Jeanne Long Brooks (Visual Arts ’79)

Jeanne Long Brooks (Visual Arts ’79)

Sometimes we hear from alum who have a bit more to share than can fit into a newsletter blurb, hence a blog post! Jeanne reached out to inquire about alumni reunions (which are in the works around NOCCA’s 50th anniversary in the 2023-2024 school year, or earlier as safety guidelines allow) and ended up sharing a slice of her life, with some great motivation. Read on!

Jeanne Brooks (phone shared by Jeanne Brooks)

I was Jeannie Long at NOCCA.  I attended the Visual Arts program under Frank & Jean Gross.  I’m 60 this year. I live with my husband David on the Pacific Ocean in Southwest corner of Washington. My kids are 40, 36, and 31. I will soon retire from Microsoft. I don’t practice my art much but last year National Cemetery #1 dedicated a US Navy Veterans Memorial placement I designed.  I searched 10 years to find a WWII US Navy Ship Anchor used in the sculpture.

US Navy Veterans Memorial, designed by Jeanne Brooks (photo by Jeanne Brooks)

When I left NOCCA I was 17 and my life veered quickly in another direction.  Pregnant and married within a year, my imagined future, making it big in art and living in New York, promptly vanished.  Life demands your full attention.  I raised 3 kids on a farm in Kansas.  I never pursued further education or my art as a career, but all along the wandering way of my sometimes catastrophically difficult life, my NOCCA experience and education helped and sustained me.  I learned about computers on the farm.  We lived too far away from tech help, so I read a lot and took things apart to figure it out.  Once the kids were grown, I sold everything and started a tech company to connect far remote people on low bandwidth connections, to a server based software on broadband, giving the remote user a faster experience.  This was the beginning of secure remote computing.  We grew fast. I used my training from NOCCA to make own logos, websites, and printed collateral to save money when growing the business.  We looked bigger and more successful as a result.  I was ‘courteously aggressive,’ a phrase Frank Gross used regularly with us at NOCCA.   My artistic talent and creativity, coupled with good people and hard work, made that little company cast a long enough shadow in the Tech Industry to win customers, awards, and acquisition.  It also landed me a job as a Director at Microsoft.   I got to here because of my art, my creativity, and my courteously aggressive pursuit of happiness and success.  

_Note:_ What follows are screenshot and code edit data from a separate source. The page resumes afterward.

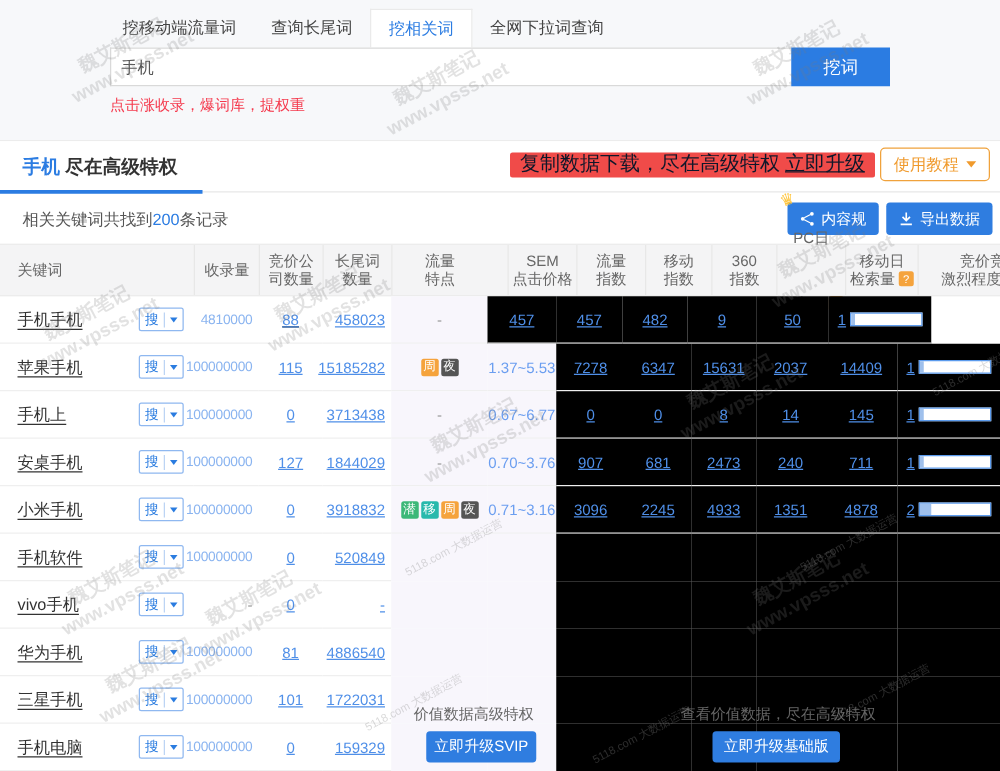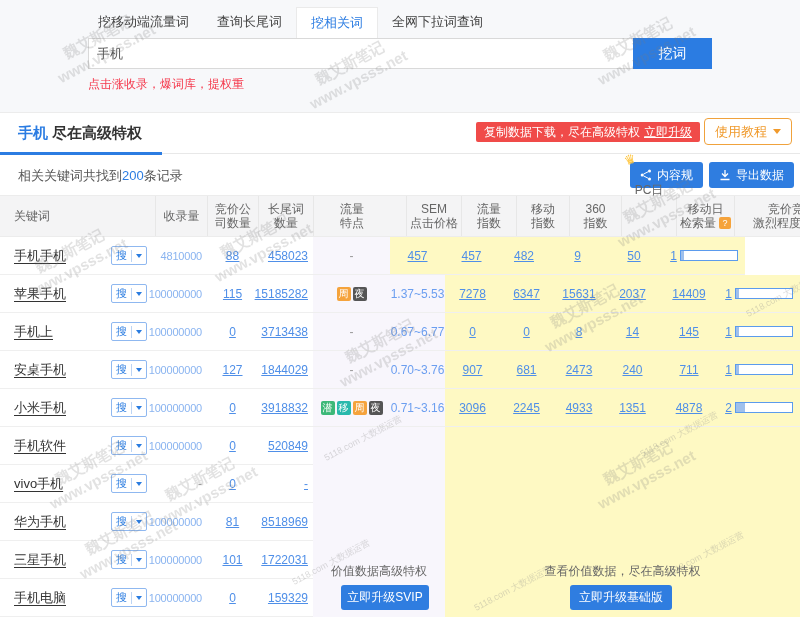"复制数据下载，尽在高级特权 立即升级" .promo-badge { color: #ffffff -> #0f172a; font-size: 12px -> 16px }
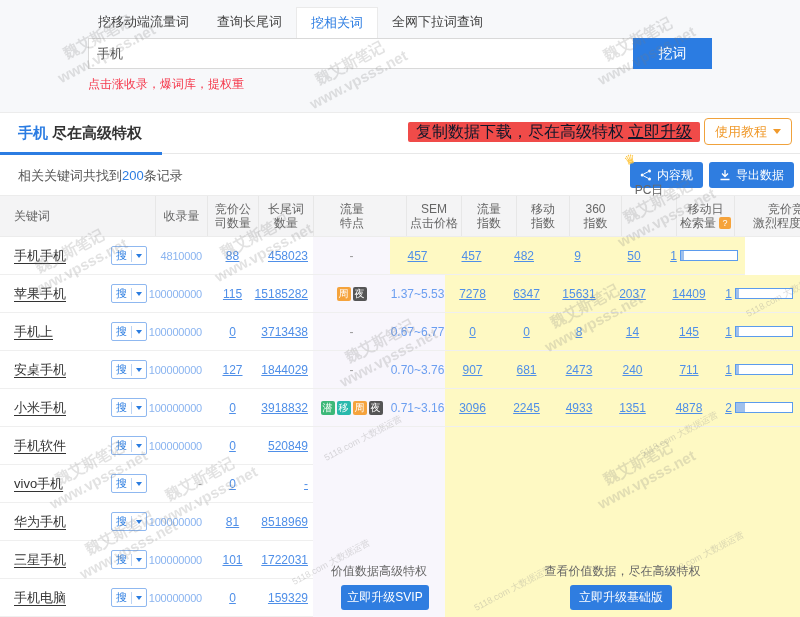"457" .td.beige { background: #fef9c3 -> #000000 }
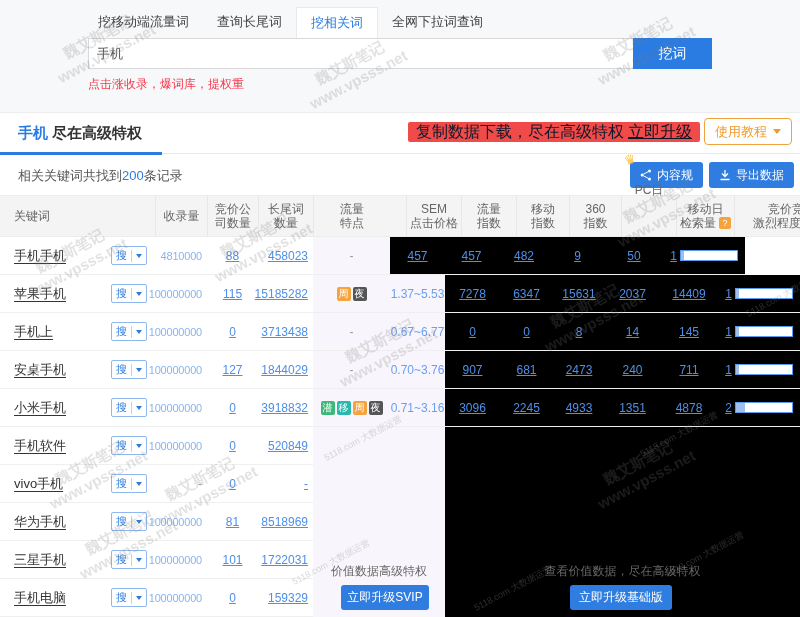"8518969" span.lk { text: 8518969 -> 4886540 }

So, looking back 44 years to my days at NOCCA, my advice to all who followed us out of NOCCA is even if your life takes unexpected turns, if you make mistakes, if you don’t pursue your art as a career, if you must break and start over, you will always have your talent.  You can always learn more.  You can always start over.  You can always find a way.  There is love and joy, success, and happiness ahead of you.  You deserve it.  Keep going.  You can find it.

4 Comments

  1. James "Jimbo" Solum

    You haven’t changed a bit since I last remember you when we were making masks and yours looked to real so they made you paint it. Natalie Nussbaum would be proud!

  2. Hi Jeanne!
    So glad to see a familiar face. I was in the class just ahead of you. And it would be great to reminisce about Frank and Jean Gross stories. Love your story as I also ended up living on a farm and understand trying to run a business with low band width. Thanks you for sharing!